Task objective - Your job with the data below is to output exactly the lines from the one holding "[122,199,179,214] 4,122 km" down to the one holding "[33,54,126,72] GS. 2.067.000", both included, and no others.

Version comparison data:

::::::

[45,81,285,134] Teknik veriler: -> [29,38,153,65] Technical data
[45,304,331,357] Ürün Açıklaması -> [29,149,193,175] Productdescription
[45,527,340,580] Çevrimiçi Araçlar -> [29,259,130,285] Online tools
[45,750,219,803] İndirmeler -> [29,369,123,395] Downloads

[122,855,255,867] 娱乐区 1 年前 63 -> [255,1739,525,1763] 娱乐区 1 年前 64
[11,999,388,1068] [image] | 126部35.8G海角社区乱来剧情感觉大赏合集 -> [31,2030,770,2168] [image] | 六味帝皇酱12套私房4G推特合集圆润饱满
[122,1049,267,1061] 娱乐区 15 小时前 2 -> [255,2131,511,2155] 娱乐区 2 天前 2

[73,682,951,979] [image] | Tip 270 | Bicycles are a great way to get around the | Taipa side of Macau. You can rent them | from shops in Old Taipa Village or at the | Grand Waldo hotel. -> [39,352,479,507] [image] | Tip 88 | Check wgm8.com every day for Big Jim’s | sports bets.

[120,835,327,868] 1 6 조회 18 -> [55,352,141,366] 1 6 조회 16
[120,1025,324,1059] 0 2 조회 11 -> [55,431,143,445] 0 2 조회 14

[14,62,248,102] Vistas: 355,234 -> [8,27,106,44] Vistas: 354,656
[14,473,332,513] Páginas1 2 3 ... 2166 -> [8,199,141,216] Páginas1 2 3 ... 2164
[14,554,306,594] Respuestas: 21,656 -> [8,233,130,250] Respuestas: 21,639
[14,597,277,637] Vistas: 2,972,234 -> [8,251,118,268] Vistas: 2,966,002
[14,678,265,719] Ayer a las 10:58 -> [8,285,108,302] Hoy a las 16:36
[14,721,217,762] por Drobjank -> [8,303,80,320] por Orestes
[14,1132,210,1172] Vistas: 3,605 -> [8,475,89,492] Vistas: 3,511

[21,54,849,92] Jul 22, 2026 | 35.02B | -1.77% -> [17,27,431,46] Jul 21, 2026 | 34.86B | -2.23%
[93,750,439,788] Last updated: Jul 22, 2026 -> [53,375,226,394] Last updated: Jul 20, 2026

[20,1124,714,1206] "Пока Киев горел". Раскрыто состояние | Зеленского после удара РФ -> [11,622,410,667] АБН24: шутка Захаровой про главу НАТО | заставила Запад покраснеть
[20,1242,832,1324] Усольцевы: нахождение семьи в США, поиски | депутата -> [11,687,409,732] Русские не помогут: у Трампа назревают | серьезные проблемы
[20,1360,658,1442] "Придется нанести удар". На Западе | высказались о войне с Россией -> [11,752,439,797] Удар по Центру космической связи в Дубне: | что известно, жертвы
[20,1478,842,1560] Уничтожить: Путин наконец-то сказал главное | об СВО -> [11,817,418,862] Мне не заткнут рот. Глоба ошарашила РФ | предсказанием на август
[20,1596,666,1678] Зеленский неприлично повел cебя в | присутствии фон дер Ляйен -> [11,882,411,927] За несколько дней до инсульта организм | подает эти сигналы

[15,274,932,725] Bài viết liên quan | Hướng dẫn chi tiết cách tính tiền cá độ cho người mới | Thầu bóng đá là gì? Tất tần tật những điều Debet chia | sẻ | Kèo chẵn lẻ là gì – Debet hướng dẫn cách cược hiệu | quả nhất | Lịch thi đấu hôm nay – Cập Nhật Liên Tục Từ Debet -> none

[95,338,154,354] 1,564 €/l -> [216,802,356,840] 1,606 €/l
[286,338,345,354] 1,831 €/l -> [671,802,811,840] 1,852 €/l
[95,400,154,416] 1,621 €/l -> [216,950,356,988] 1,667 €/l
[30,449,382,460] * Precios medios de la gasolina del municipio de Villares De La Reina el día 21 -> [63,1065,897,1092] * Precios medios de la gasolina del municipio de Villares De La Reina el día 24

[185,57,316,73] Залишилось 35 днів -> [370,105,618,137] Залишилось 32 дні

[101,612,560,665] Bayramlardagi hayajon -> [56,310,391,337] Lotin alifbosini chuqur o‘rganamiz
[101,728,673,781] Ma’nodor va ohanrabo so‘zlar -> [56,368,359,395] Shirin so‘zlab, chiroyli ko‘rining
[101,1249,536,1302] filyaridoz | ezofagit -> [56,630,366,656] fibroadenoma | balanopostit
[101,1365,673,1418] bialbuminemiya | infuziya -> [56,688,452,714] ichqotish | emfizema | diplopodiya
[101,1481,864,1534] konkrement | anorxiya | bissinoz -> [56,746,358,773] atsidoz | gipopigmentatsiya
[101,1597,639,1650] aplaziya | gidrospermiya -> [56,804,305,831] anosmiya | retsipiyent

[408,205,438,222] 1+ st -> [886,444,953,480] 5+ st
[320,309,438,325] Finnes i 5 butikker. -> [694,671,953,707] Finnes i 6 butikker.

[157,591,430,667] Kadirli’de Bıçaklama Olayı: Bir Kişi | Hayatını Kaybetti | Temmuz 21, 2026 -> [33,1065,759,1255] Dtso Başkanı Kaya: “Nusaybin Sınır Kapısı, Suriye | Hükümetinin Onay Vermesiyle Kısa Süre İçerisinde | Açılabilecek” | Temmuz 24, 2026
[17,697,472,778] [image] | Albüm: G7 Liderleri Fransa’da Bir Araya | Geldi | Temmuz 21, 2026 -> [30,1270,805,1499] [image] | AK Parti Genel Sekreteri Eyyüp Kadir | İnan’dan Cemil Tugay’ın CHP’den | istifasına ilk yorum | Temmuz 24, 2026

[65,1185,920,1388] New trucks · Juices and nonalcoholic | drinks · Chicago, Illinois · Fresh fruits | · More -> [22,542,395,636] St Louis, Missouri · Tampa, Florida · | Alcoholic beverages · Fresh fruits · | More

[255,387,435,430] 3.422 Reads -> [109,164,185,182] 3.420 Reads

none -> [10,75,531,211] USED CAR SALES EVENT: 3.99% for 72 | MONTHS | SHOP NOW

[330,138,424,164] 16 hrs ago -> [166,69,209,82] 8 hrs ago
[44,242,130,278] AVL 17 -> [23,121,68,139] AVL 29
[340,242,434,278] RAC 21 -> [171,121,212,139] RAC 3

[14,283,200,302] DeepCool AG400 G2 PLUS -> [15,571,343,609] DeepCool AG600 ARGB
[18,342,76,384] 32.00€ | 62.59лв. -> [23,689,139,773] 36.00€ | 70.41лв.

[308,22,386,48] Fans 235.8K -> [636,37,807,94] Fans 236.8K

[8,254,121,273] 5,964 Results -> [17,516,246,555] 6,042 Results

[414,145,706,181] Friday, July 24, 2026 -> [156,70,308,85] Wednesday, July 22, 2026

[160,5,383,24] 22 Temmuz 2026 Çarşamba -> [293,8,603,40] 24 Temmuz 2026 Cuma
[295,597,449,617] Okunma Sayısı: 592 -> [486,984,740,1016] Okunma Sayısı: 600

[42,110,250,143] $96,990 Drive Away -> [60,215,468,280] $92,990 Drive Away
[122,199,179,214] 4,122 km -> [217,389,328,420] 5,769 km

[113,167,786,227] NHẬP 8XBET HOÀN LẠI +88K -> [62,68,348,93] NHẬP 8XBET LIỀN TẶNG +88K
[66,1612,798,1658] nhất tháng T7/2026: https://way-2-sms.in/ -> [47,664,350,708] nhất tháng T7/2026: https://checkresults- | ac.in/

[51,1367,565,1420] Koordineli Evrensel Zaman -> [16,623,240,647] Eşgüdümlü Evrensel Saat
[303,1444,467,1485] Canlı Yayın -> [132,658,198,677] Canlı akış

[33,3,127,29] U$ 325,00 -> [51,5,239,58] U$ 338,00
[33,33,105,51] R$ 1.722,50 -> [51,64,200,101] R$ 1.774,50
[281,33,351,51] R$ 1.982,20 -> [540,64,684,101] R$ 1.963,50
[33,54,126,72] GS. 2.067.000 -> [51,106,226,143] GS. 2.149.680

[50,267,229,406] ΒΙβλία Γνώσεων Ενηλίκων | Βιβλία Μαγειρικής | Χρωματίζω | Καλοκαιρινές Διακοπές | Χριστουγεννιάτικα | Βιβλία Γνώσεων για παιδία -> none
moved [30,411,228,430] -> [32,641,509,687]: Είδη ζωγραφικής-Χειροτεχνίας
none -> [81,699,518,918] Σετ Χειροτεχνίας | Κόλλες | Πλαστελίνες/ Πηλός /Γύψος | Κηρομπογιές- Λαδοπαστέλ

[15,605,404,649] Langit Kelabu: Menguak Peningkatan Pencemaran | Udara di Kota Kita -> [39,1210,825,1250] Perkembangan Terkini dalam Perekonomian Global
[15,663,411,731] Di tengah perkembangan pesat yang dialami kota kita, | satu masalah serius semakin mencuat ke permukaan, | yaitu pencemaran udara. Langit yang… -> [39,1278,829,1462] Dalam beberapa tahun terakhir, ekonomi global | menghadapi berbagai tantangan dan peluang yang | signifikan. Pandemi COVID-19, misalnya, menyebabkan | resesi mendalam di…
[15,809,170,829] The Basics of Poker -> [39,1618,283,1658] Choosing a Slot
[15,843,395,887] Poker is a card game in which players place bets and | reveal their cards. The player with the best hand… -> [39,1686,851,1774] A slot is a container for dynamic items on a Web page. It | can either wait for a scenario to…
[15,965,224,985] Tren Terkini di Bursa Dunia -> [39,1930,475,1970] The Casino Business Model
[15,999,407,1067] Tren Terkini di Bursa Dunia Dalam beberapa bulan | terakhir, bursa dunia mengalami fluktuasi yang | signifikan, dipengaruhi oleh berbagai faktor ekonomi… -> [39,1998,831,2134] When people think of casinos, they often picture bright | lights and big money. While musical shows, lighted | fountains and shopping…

::::::

Solution to this problem -
[122,199,179,214] 4,122 km -> [217,389,328,420] 5,769 km

[113,167,786,227] NHẬP 8XBET HOÀN LẠI +88K -> [62,68,348,93] NHẬP 8XBET LIỀN TẶNG +88K
[66,1612,798,1658] nhất tháng T7/2026: https://way-2-sms.in/ -> [47,664,350,708] nhất tháng T7/2026: https://checkresults- | ac.in/

[51,1367,565,1420] Koordineli Evrensel Zaman -> [16,623,240,647] Eşgüdümlü Evrensel Saat
[303,1444,467,1485] Canlı Yayın -> [132,658,198,677] Canlı akış

[33,3,127,29] U$ 325,00 -> [51,5,239,58] U$ 338,00
[33,33,105,51] R$ 1.722,50 -> [51,64,200,101] R$ 1.774,50
[281,33,351,51] R$ 1.982,20 -> [540,64,684,101] R$ 1.963,50
[33,54,126,72] GS. 2.067.000 -> [51,106,226,143] GS. 2.149.680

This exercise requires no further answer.